REPUBLIKA.CO.ID, JOMBANG -- Keputusan pejabat sementara Rais ‘Aam Pengurus Besar Nahdlatul Ulama KH Mustofa Bisri atau Gus Mus yang membatalkan penerapan sistem Ahlul halli wal ‘aqdi (Ahwa) diabaikan oleh panitia Muktamar NU ke-33.
Hal itu kembali membuat suasana Muktamar NU di Jombang kembali menghangat.

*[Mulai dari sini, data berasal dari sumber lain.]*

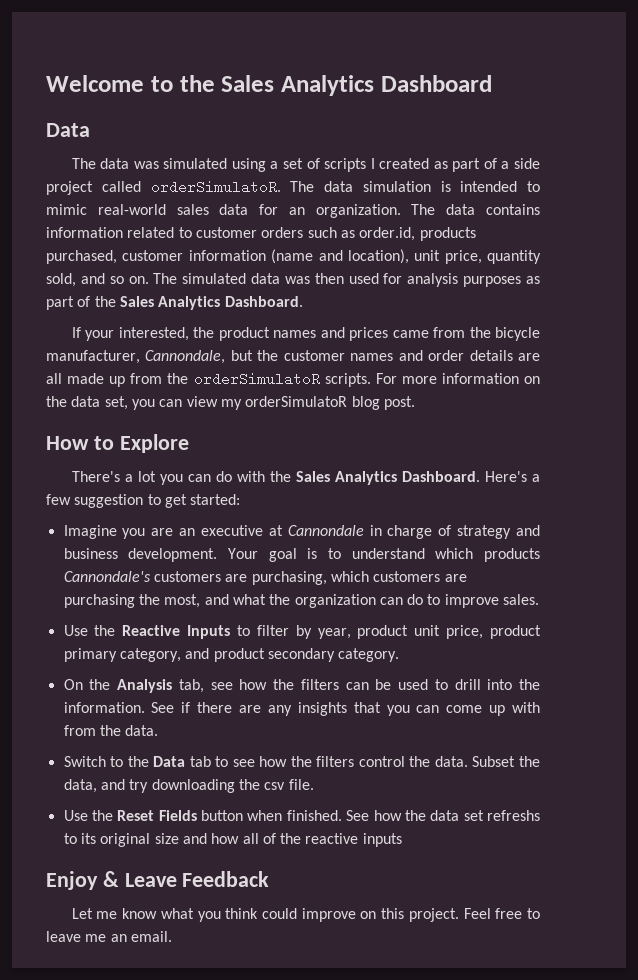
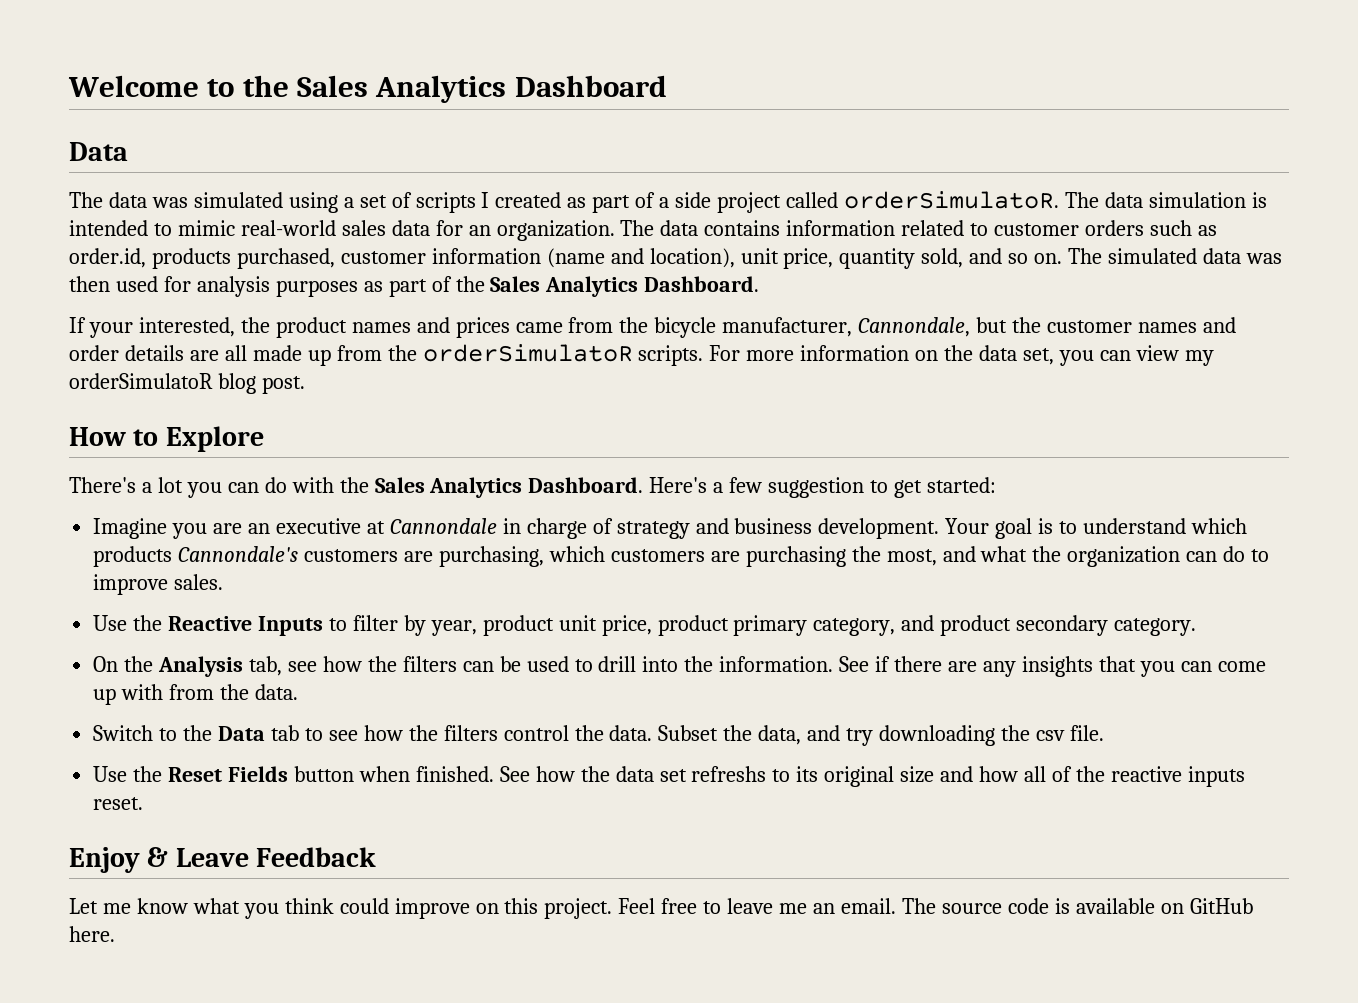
(402, 840) none -> [93,797,144,810] reset.
(172, 936) none -> [901,898,1253,914] [69,926,115,942] The source code is available on GitHub here.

Protes dari para Muktamirin pun kembali menggema setelah sebelumnya reda.
“Secara formal, organisatoris dan konvensi yang berlaku, seharusnya komisi ini membahas keseluruhan hal-hal terkait pengembangan organisasi. Bukan kembali membahas Ahwa,” ujar Ketua Umum Tanfidz PWNU Jawa Tengah Prof Abu Hafsin dalam rilisnya, Rabu (5/8).
Tindakan panitia Muktamar tersebut, menurut Hafsin, tak hanya menyalahi AD ART PBNU, tetapi juga tidak mencerminkan akhlakul karimah seperti yang diamanatkan Gus Mus.

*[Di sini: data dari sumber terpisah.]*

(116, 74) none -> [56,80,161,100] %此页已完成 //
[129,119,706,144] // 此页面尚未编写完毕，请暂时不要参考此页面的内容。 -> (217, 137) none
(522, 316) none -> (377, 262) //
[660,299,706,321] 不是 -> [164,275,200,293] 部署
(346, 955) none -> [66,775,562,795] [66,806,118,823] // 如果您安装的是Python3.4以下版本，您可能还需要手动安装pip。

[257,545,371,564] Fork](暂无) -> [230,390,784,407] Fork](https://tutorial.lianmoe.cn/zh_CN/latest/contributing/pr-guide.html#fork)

“Saya menyesalkan fatwa Gus Mus diabaikan, dan panitia malah memulai lagi dengan tindakan yang kurang sesuai dengan etika pesantren. Panitia seolah mempermainkan para Rais Syuriah NU yang notabene adalah kiai-kiai sepuh,” sesalnya.
Syuriah PWNU Jambi Abdul Kadir Husein mengungkapkan, tindakan panitia muktamar seperti menghalalkan segala cara guna menerapkan Ahwa. Bahkan sejumlah Rais Syuriah dilarang masuk forum dengan alasan mandatnya telah dipindahkan kepada pihak lain.
“Mandat Rais Syuriah PCNU Kota Jambi pagi tadi dipindahkan panitia kepada Wakil Rais, tanpa sepengetahuan dan tanpa persetujuan. Padahal yang berhak memindahkan mandat Muktamar, ya Rais Syuriah yang bersangkutan,” paparnya.